We identified a cohort of infants with uncontrolled asthma and receiving ≥2 consecutive dispensations of any respiratory drug (R03 ATC classification) during a 6-month period. Uncontrolled asthma was identified either from exacerbations or from markers of acute loss of asthma control; date of occurrence of an event (exacerbation and/or acute loss of asthma control) was defined as index date. The study groups comprised infants receiving MTL-4 +/− ICS (MTL-4 group) or ICS without MTL-4 (ICS group) at index date. These two groups were matched on gender, age, quarter of index date, therapy before index date, past asthma-related hospitalization (ever), and were followed for 6 months.
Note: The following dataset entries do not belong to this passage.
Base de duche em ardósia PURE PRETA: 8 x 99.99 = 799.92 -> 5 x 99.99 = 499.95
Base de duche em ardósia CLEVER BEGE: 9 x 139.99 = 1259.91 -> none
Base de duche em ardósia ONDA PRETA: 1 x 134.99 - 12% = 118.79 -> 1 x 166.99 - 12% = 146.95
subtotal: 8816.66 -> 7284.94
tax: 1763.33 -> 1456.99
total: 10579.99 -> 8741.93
The outcome was the rate of infants with uncontrolled asthma, defined as above.
This pilot cohort study included 1,149 infants with asthma (mean age 14.1 months, 64% boys). Of these, 51 and 768 were assigned to the MTL-4 and ICS groups, respectively. Uncontrolled asthma occurred in 78.8% and 78.4% of infants in these groups, respectively (oral corticosteroids were dispensed to 49% and 61%, respectively). Assessment of uncontrolled asthma, exposure to MTL-4 and ICS, and occurrence of outcomes were achieved. For the development of matching criteria, we defined a new marker of severity (therapeutic typologies).
These data support the feasibility of the final project, to be conducted on claims data from the whole French population. We also showed that, with appropriate methodology and by using valid criteria, French claims data are an adequate resource for conducting comparative effectiveness studies in pediatric asthma. Finally, the algorithm used to identify infants with asthma could be applied to other studies using claims data.
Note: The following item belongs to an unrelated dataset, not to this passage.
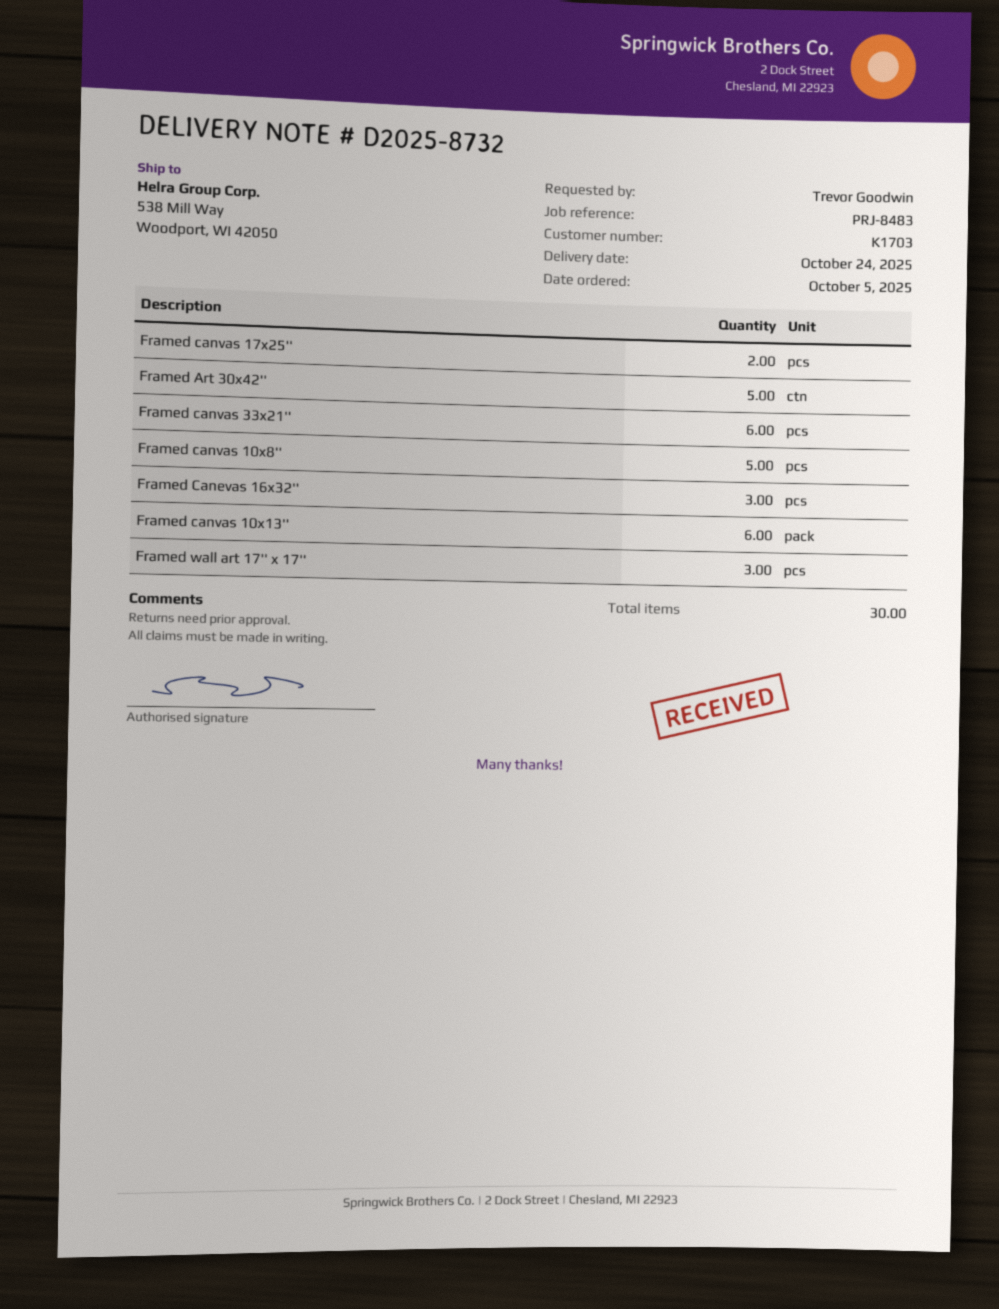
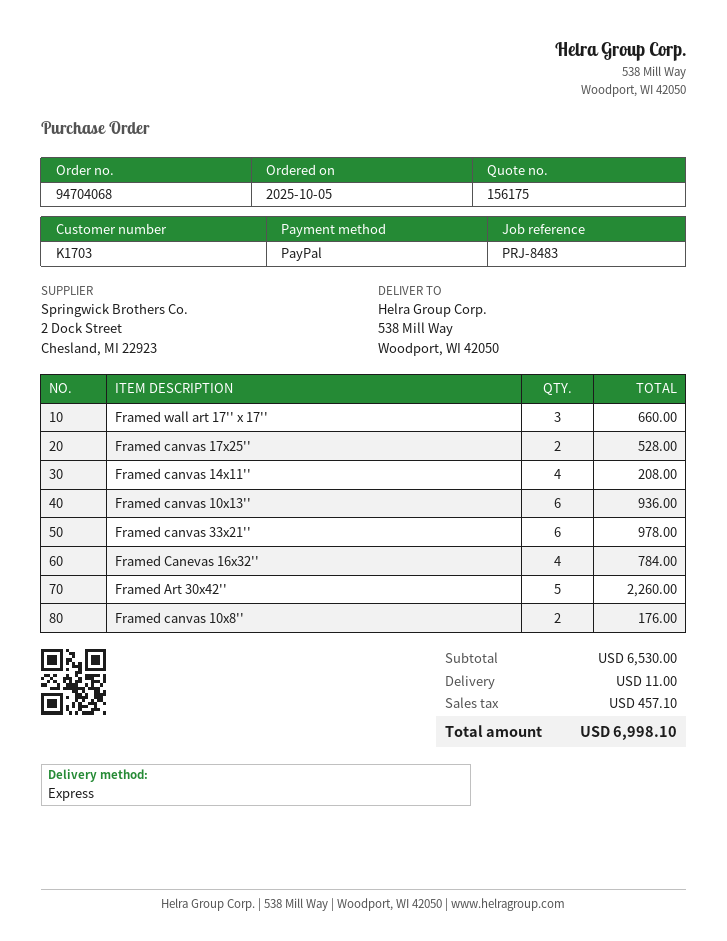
Framed canvas 10x8'': 5 -> 2
Framed Canevas 16x32'': 3 -> 4
Framed canvas 14x11'': none -> 4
Asthma is a common disease in childhood. In the European Union, it was estimated that 7% of children and adolescents have self-reported asthma and 12% wheezing . Montelukast 4 mg (MTL-4) is an add-on therapy for young asthmatic children. MTL-4 was approved in March 2010 for use in children aged 6 months to 5 years with mild to moderate persistent asthma, insufficiently controlled with inhaled corticosteroids potentially associated with short acting beta agonists .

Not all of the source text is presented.